REQUIRED ACTION: Beginning with the line containing "padding: 8px 12px;" and ending with the line containing "76px; min-width: 76px;", write out each line of the records below exactly; pictures and lines outside that range are left out.

INPUT:
□ □ □ □ □ □ □

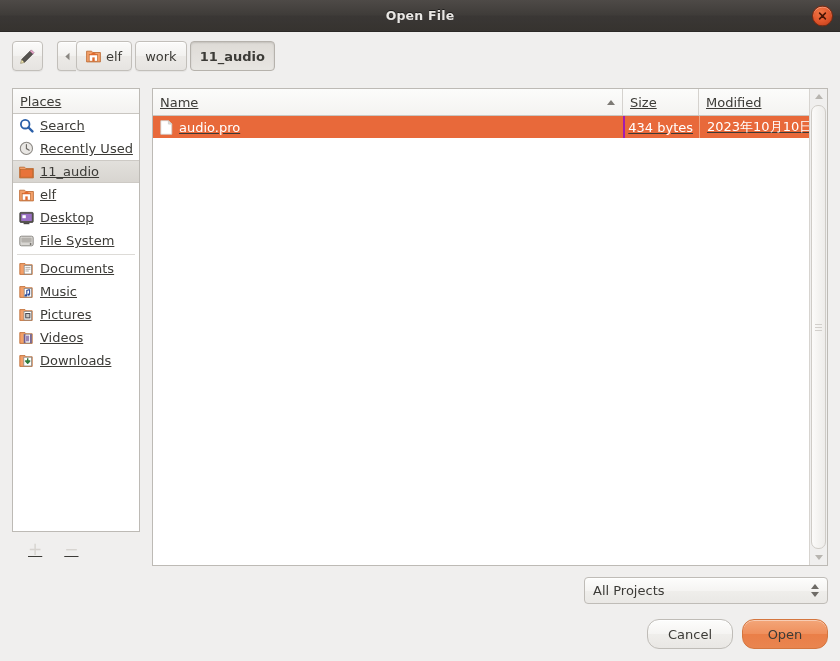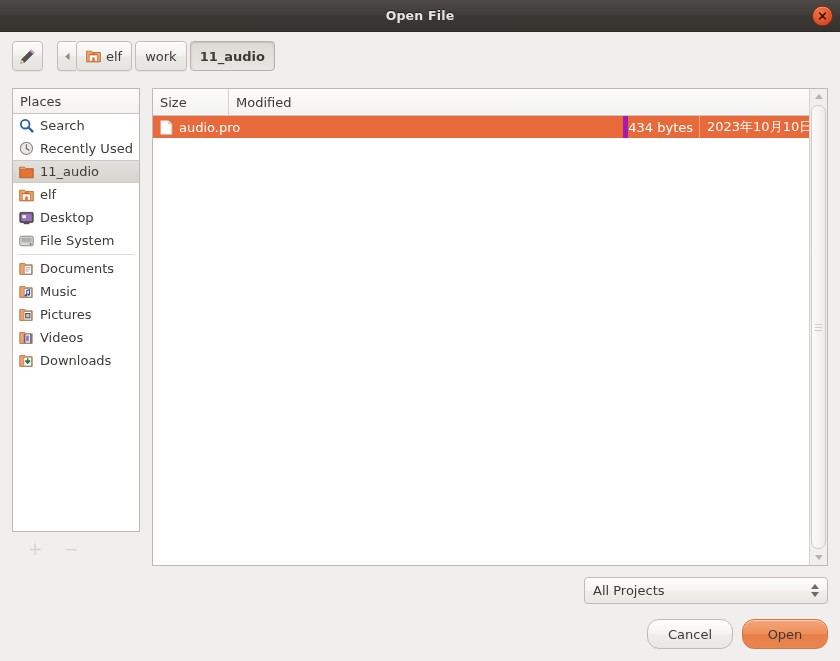--- a/index.html
+++ b/index.html
@@ -111,6 +111,7 @@
     display: flex;
     padding: 8px 12px;
     min-height: 0;
+    text-decoration: underline;
   }
   .sidebar-col {
     width: 128px;

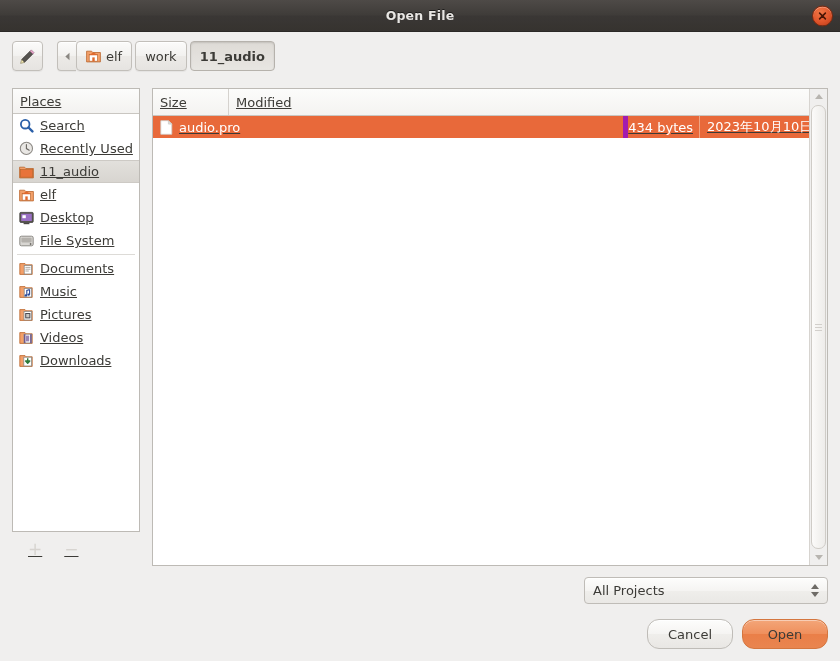--- a/index.html
+++ b/index.html
@@ -513,6 +513,10 @@
         <div class="list-main">
 
           <div class="list-header">
+            <div class="hcell name">
+              <span>Name</span>
+              <span class="sort-arrow"></span>
+            </div>
             <div class="hcell size">
               <span>Size</span>
             </div>

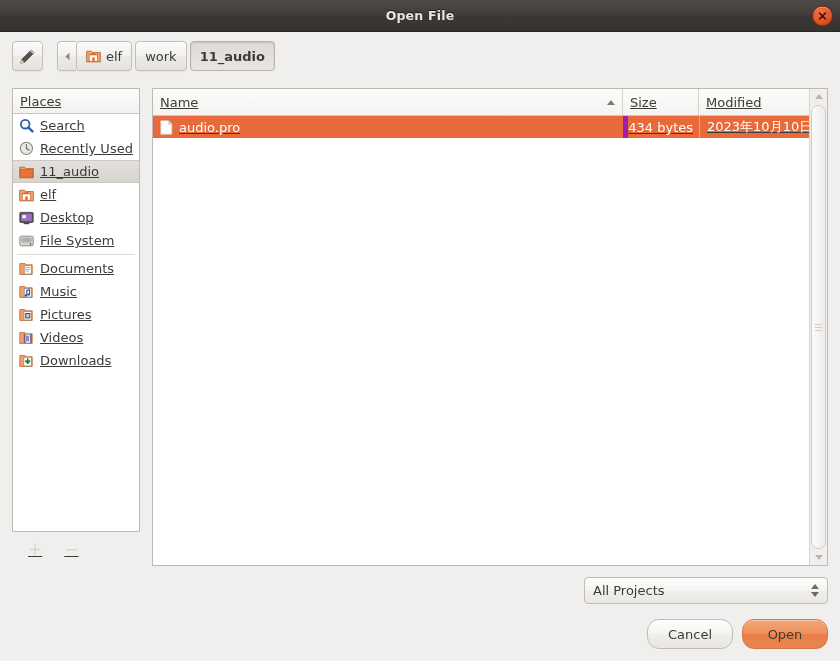--- a/index.html
+++ b/index.html
@@ -243,7 +243,7 @@
   .fcell.name { flex: 1; min-width: 0; gap: 6px; }
   .fcell.size { width: 76px; min-width: 76px; justify-content: flex-end; padding-right: 6px; }
   .fcell.modified { width: 110px; min-width: 110px; }
-  .file-row.selected .fcell.size { border-left: 5px solid #a21caf; }
+  .file-row.selected .fcell.size { border-left: 2px solid #a21caf; }
   .file-row.selected .fcell.modified { border-left: 1px solid #f0a583; }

□ □ □ □ □ □ □

WRITTEN ANSWER:
     padding: 8px 12px;
     min-height: 0;
+    text-decoration: underline;
   }
   .sidebar-col {
     width: 128px;

--- a/index.html
+++ b/index.html
@@ -513,6 +513,10 @@
         <div class="list-main">
 
           <div class="list-header">
+            <div class="hcell name">
+              <span>Name</span>
+              <span class="sort-arrow"></span>
+            </div>
             <div class="hcell size">
               <span>Size</span>
             </div>

--- a/index.html
+++ b/index.html
@@ -243,7 +243,7 @@
   .fcell.name { flex: 1; min-width: 0; gap: 6px; }
   .fcell.size { width: 76px; min-width: 76px; justify-content: flex-end; padding-right: 6px; }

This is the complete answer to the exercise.